Creating a Client-Side Search Engine With Gears

Brad Neuberg, Gears Team, July 2008

Summary

This article describes how Gears can be used to create a client-side search engine plugged right into your web page. Learn how to add this functionality to your own web site, then dive deep to see how Gears and the Dojo toolkit were combined to create this client-side search engine. Readers should have experience with JavaScript and a basic understanding of Gears.

Introduction

Did you know that you can use Gears to do fast, client-side searching of data, similar to a client-side search engine? Gears bundles Full-Text Search (FTS) abilities right into its local, SQLite database. MySpace, for example, uses this feature with their MySpace Mail application, downloading all of a user's messages for fast, client-side search. Because all of the data is local, you can do nifty things like search over the data in real-time as the user types, something that is much harder if you have to query over the network to a server to do the searching.

Would you like to add the same kind of fast, local searching to your own web page and web applications?
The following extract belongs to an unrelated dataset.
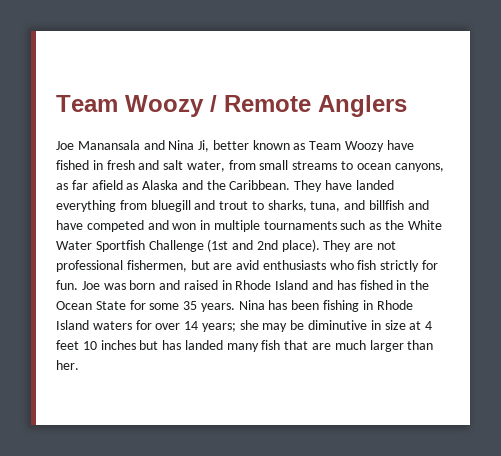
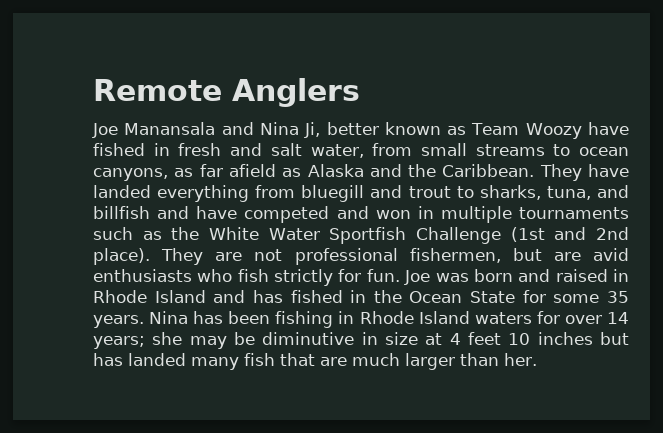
- Team Woozy / Remote Anglers
+ Remote Anglers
This article introduces you to PubTools Search and the Gears features that power it, namely Full-Text Search and Workers. PubTools Search is an open source JavaScript library that drops a client-side search engine right into your page. You configure it with basic HTML plus a list of URLs to index. Once loaded, a search form that uses the local Gears full-text search abilities will appear in your page to quickly and locally search over the documents in real time as a user types into the search field.

Please note that PubTools Search is not an official Google project or Gears API; it is a project I created on my own to teach and help developers. The Gears team does not support this project. However, email me if you have questions, concerns, or patches while working with the code.

Give PubTools Search a try right now with the demo embedded into this page below! The search form below uses PubTools Search to grab and index several free, public domain books from Project Gutenberg, including books from Goethe, Descarte, Emma Goldman, and more. Type the word 'history' and notice that as you type results are returned instantaneously since everything is happening locally. If for some reason the search form does not appear below you can run it here.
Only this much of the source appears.